# What to work on
Each line of the listing below that includes "你要记念你曾经为奴" must be copied.

# Material provided

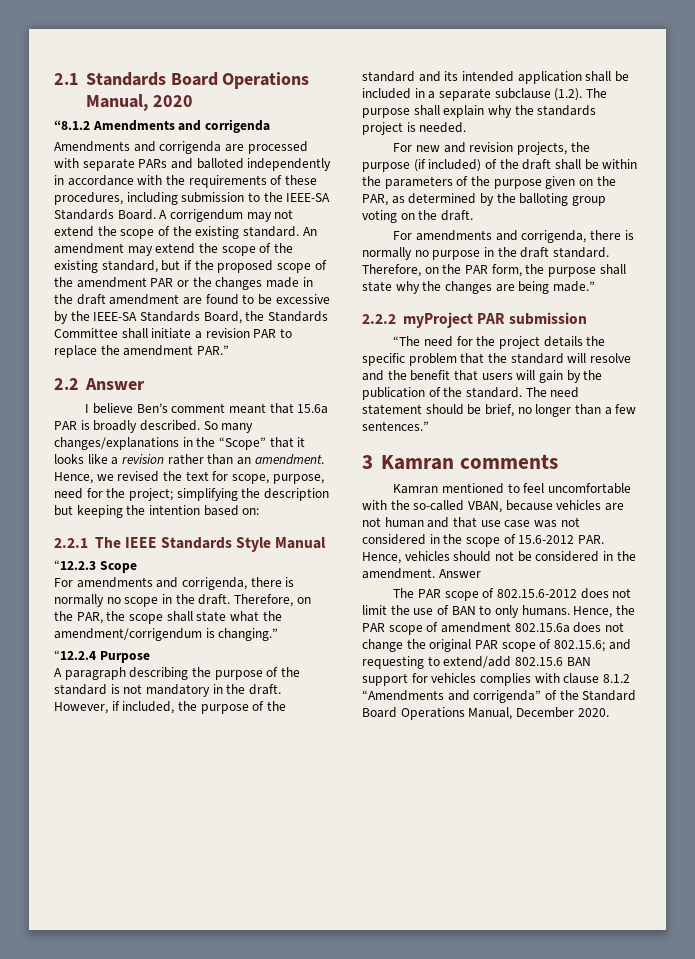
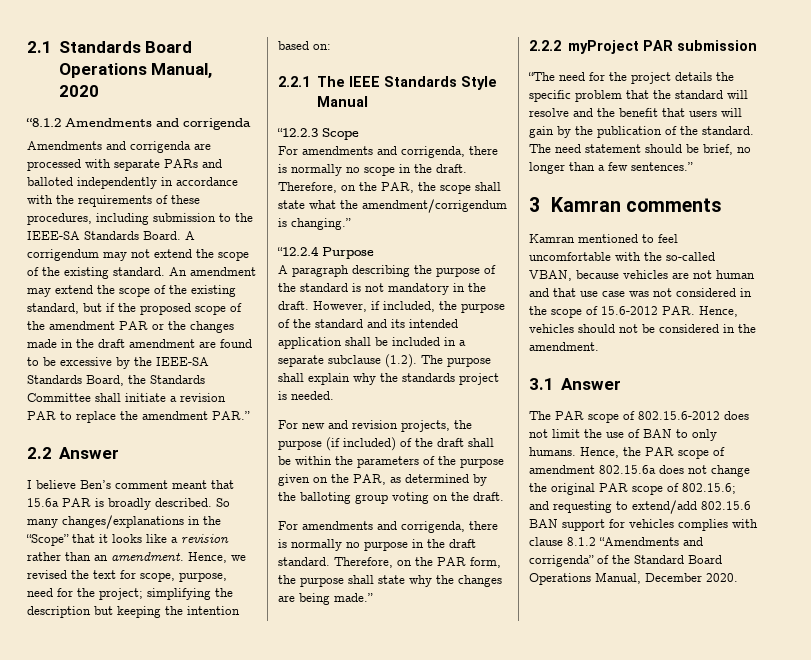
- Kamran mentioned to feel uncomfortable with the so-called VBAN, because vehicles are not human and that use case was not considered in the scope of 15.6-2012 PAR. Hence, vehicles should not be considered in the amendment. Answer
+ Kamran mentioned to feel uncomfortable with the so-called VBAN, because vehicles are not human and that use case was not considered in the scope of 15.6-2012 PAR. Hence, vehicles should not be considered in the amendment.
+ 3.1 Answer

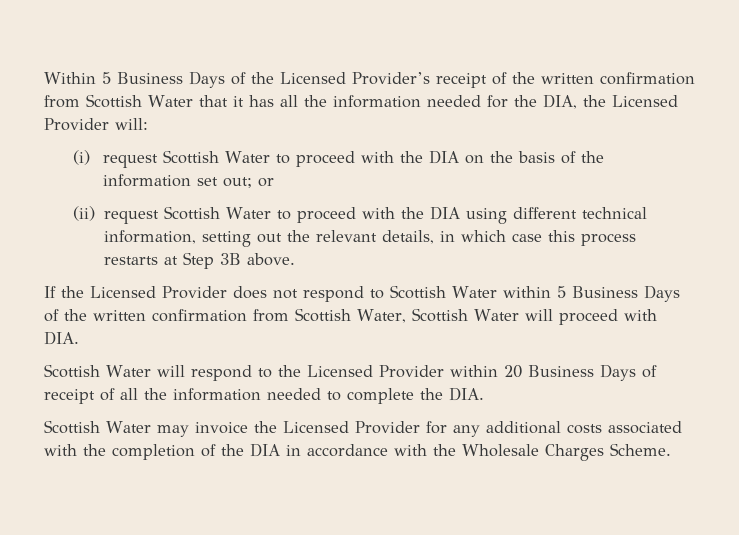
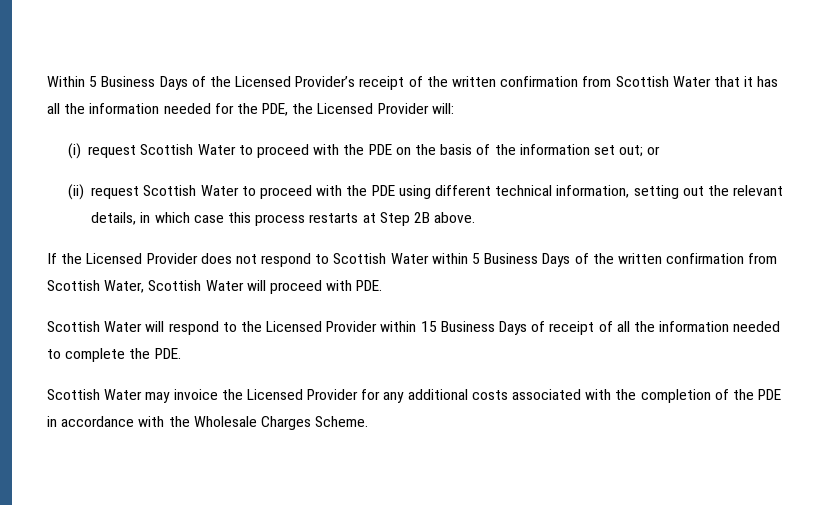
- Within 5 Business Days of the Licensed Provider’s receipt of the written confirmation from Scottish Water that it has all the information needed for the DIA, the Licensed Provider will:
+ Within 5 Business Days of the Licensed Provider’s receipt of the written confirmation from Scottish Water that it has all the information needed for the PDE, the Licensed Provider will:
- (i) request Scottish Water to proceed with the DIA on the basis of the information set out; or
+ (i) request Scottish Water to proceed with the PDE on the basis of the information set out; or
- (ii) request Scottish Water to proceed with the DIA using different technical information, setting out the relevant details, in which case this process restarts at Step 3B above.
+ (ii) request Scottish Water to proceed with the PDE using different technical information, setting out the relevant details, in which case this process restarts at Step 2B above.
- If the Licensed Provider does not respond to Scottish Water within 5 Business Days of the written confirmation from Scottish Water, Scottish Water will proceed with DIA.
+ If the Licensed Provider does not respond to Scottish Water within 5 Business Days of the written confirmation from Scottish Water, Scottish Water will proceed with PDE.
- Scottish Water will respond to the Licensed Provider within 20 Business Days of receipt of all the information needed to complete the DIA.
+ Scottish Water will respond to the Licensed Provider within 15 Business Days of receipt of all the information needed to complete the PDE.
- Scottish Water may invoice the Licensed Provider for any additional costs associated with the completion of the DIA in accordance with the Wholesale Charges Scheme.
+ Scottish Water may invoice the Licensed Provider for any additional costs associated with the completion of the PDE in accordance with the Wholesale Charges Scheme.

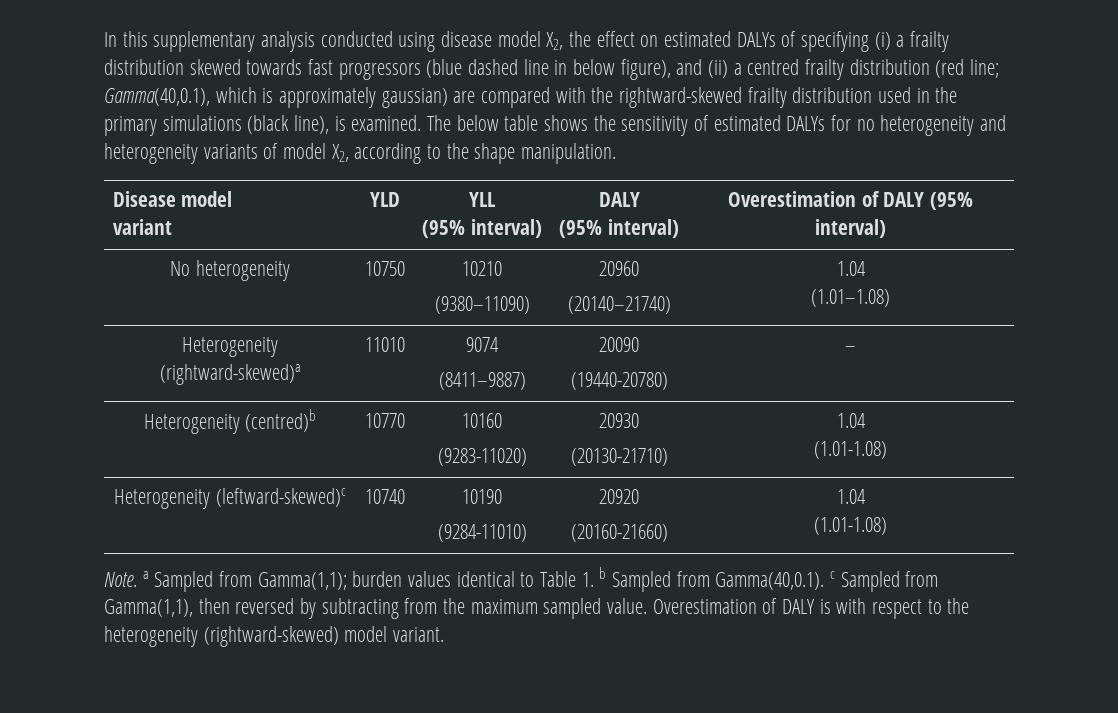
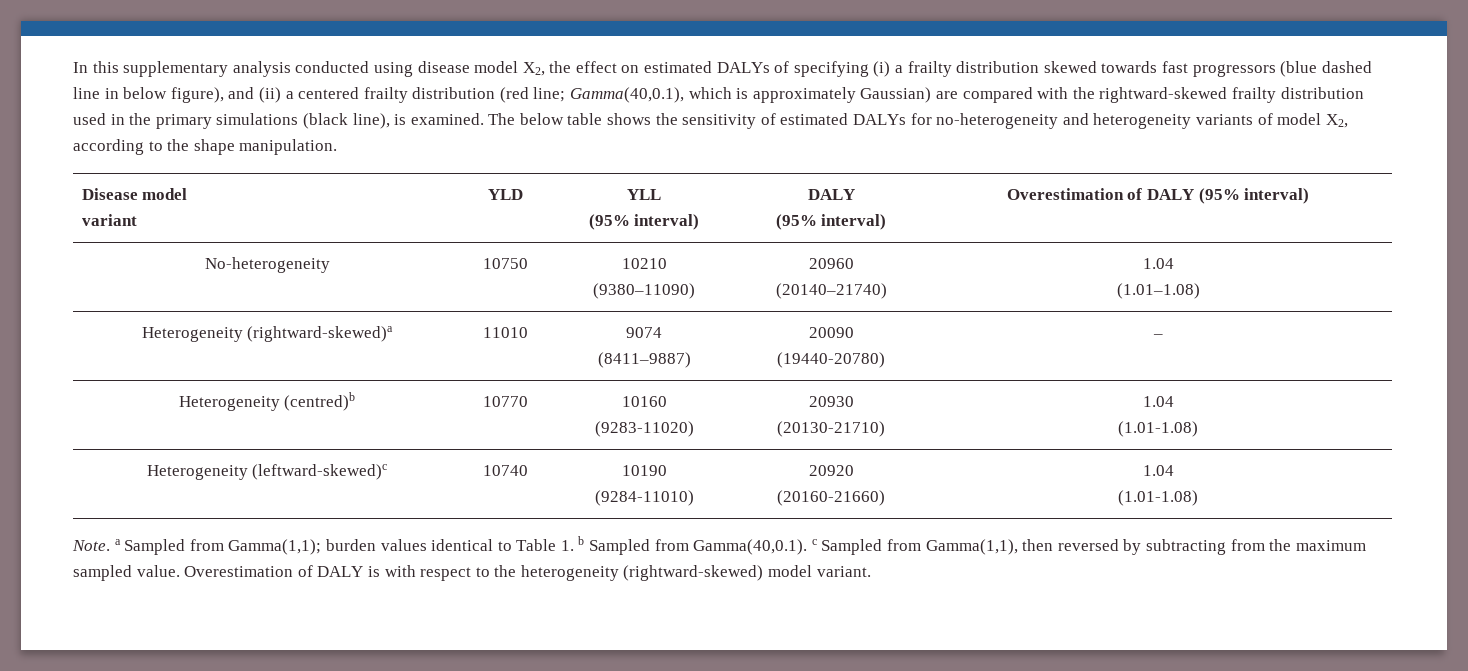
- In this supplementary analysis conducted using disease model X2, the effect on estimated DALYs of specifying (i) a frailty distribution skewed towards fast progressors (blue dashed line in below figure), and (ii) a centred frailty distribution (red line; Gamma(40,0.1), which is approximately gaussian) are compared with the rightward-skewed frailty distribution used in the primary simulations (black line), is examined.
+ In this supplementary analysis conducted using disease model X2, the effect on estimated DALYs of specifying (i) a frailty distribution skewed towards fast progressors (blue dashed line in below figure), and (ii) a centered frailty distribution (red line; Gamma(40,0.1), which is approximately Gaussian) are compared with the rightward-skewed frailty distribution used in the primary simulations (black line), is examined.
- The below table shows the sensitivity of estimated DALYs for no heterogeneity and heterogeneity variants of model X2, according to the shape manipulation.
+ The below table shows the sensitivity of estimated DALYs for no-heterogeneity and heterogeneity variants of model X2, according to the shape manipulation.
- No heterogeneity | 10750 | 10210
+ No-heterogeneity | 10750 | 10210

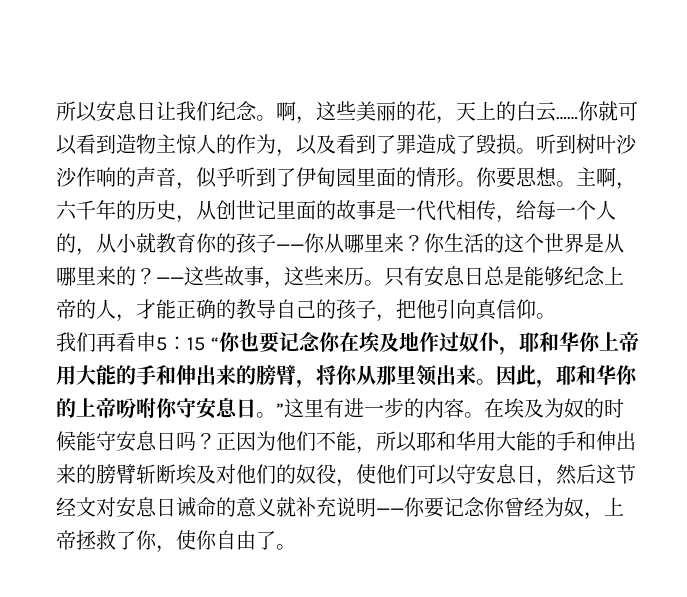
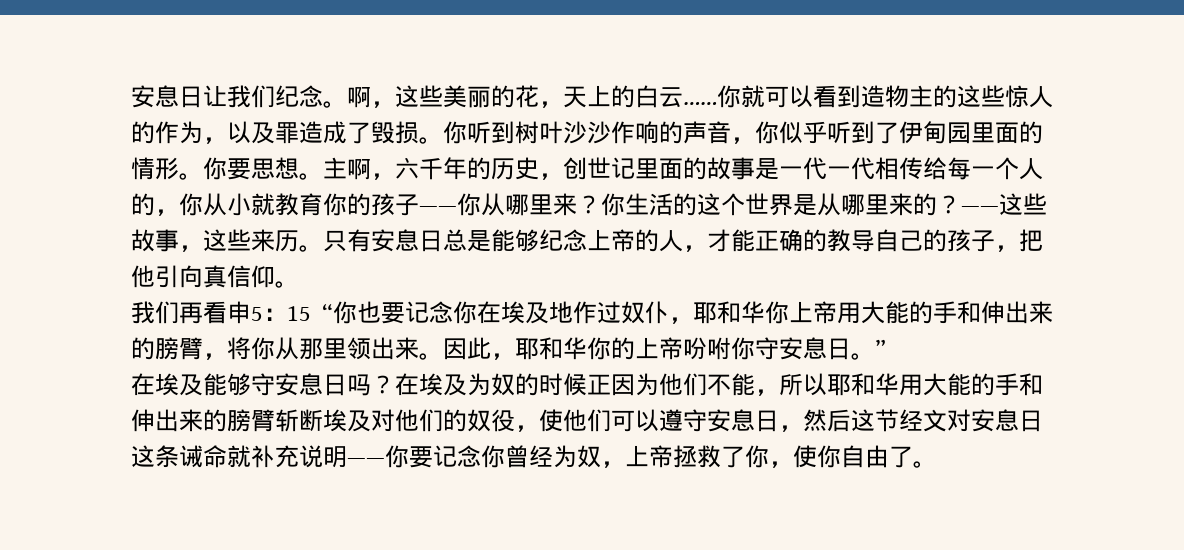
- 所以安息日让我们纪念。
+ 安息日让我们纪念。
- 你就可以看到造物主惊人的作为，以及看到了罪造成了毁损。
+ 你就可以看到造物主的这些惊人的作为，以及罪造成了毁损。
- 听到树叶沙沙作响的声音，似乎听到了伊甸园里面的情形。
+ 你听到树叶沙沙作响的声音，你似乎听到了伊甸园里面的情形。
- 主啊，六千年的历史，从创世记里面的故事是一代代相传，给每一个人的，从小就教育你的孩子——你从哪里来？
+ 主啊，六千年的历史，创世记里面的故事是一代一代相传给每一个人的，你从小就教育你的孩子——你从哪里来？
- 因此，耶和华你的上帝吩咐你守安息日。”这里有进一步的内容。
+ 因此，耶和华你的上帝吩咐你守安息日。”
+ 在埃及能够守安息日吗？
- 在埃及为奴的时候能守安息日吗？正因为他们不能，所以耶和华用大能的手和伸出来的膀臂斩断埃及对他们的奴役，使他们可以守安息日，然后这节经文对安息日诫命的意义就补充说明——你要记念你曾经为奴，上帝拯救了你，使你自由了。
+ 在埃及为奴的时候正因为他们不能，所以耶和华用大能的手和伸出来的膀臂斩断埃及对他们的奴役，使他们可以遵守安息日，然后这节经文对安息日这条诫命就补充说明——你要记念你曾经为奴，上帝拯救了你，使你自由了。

# Finished task
- 在埃及为奴的时候能守安息日吗？正因为他们不能，所以耶和华用大能的手和伸出来的膀臂斩断埃及对他们的奴役，使他们可以守安息日，然后这节经文对安息日诫命的意义就补充说明——你要记念你曾经为奴，上帝拯救了你，使你自由了。
+ 在埃及为奴的时候正因为他们不能，所以耶和华用大能的手和伸出来的膀臂斩断埃及对他们的奴役，使他们可以遵守安息日，然后这节经文对安息日这条诫命就补充说明——你要记念你曾经为奴，上帝拯救了你，使你自由了。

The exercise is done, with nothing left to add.